“And a therapist who can tell you that you have the emotional range of a parking cone.” Sophia smirks.
Ian points at her. “I have an enormous emotional range.”
“Name one emotion you’ve had this week.”
“Hunger.”
“That’s not an emotion.”
“It is when I feel it deeply enough.” He takes a swig of his beer, and my phone vibrates in my pocket.
I dig it out, stand, and swipe the screen to read Andrei’s text.
Compromised. Live tracker on my phone from Prague airport to your location. They know where you are. Get out now.
Three seconds. That’s how long it takes for the information to land, for the calculation to run, for everything in the room to change while every object remains perfectly still.
Ian reads my face. Sets his beer down.
“Remember the plan,” I say to him, and a knowing look passes between us.
“I made you a promise, didn’t I?”
I nod, and Sophia’s voice cuts through the tension behind me.
“What’s going on?”
I turn to face her. She’s still holding half a muffin, crumbs on her fingers, looking between us with that sharp, too-perceptive gaze that never misses anything.
Ian clears his throat, forcing the easy grin back onto his face like armor.
“Nothing you need to worry about yet, Crazy.” He takes her hand, lifts her off the couch. “But if you want to pack a small bag, clothes, those ridiculous slippers, whatever makes you feel steady, now would be a good time.”
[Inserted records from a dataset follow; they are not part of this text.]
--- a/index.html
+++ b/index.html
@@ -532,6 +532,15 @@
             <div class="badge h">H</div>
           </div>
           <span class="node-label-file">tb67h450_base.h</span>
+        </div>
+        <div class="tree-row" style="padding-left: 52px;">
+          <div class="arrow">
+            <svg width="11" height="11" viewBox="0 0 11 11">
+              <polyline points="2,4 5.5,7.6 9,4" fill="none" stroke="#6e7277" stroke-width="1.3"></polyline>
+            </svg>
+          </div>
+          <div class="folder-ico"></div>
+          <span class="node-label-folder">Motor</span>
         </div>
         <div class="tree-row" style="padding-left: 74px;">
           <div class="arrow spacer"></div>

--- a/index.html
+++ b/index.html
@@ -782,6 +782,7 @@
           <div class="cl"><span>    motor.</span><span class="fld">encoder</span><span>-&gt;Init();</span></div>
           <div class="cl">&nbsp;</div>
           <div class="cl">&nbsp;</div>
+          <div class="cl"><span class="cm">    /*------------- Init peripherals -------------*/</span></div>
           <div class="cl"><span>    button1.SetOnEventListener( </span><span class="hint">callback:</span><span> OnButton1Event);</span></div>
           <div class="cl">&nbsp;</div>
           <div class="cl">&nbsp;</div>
She freezes. The playful light in her eyes dims instantly. “Reth?”
I step closer, voice low. “I need you to trust me and do what Ian says. Pack light. We may need to move fast.”
“What’s going on?”
“Now, Crazy.” Ian grabs her shoulders and guides her quickly up the stairs. I go to retrieve my karambit from the back of the liquor cabinet. The weight of it settles into my hand the way it always does—familiar, certain, the one constant in thirteen years of variables. I check it without thinking. Muscle memory older than almost anything else I have.
Ian reappears with his jacket on, two handguns holstered, a third weapon he hands to me without a word. I check the magazine. Full. Rack the slide.
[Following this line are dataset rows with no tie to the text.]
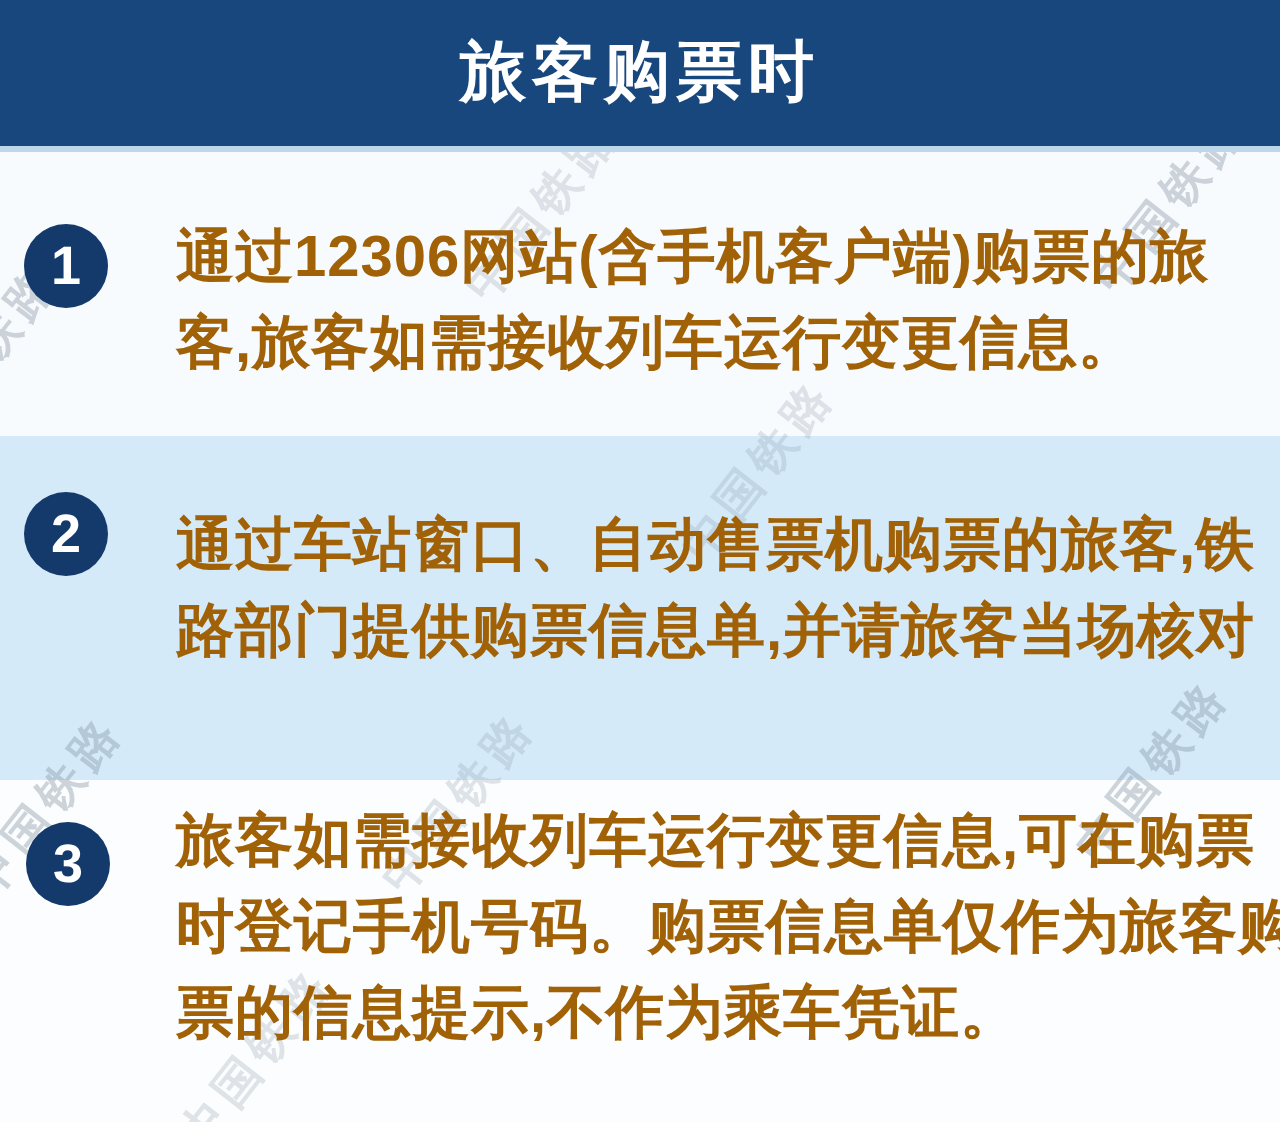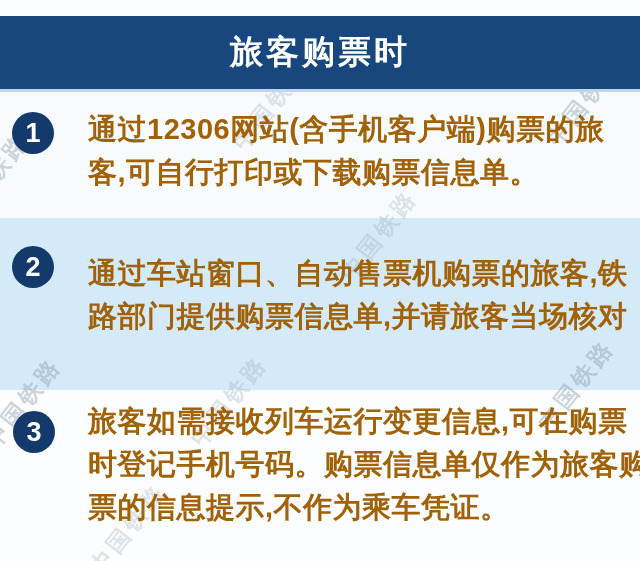--- a/index.html
+++ b/index.html
@@ -12,7 +12,7 @@
 
   
   .header {
-    position: absolute; top: 16px; left: 0; width: 640px; height: 73px;
+    position: absolute; top: 0; left: 0; width: 640px; height: 73px;
     background: #17477c; border-bottom: 3px solid #bcd6ea;
     display: flex; align-items: center; justify-content: center;
     z-index: 2;

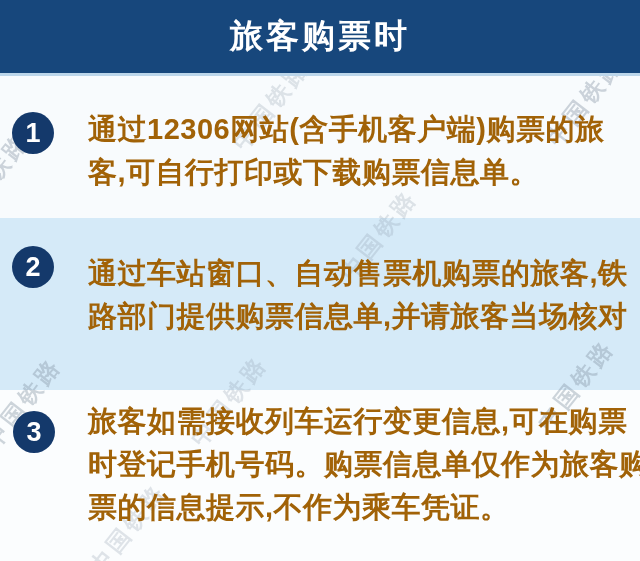--- a/index.html
+++ b/index.html
@@ -79,7 +79,7 @@
     </div>
     <div class="text">
       <div>通过12306网站(含手机客户端)购票的旅</div>
-      <div>客,可自行打印或下载购票信息单。</div>
+      <div>客,旅客如需接收列车运行变更信息。</div>
     </div>
   </div>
The perimeter sensor goes off, and Ian stills. “How many?”
“Four.”
“Vehicles?”
I nod and stare at the face of the man I’ve trusted with my life on four continents. “Protect her?—”
“—when you can’t. I swear on my life, man.”
Sophia appears in the doorway with her coat half-buttoned, shoes on, eyes moving between us and the weapons with an expression I recognize—not panic, not shutdown. Just her, frightened and functional simultaneously, holding herself together the way she always does.
“What do you need me to do?” she says, but I hear the slight tremor in her voice. Something sharp shoots straight through my blackened heart.
“Stay behind Ian,” I say. “No matter what happens. Don’t stop moving.”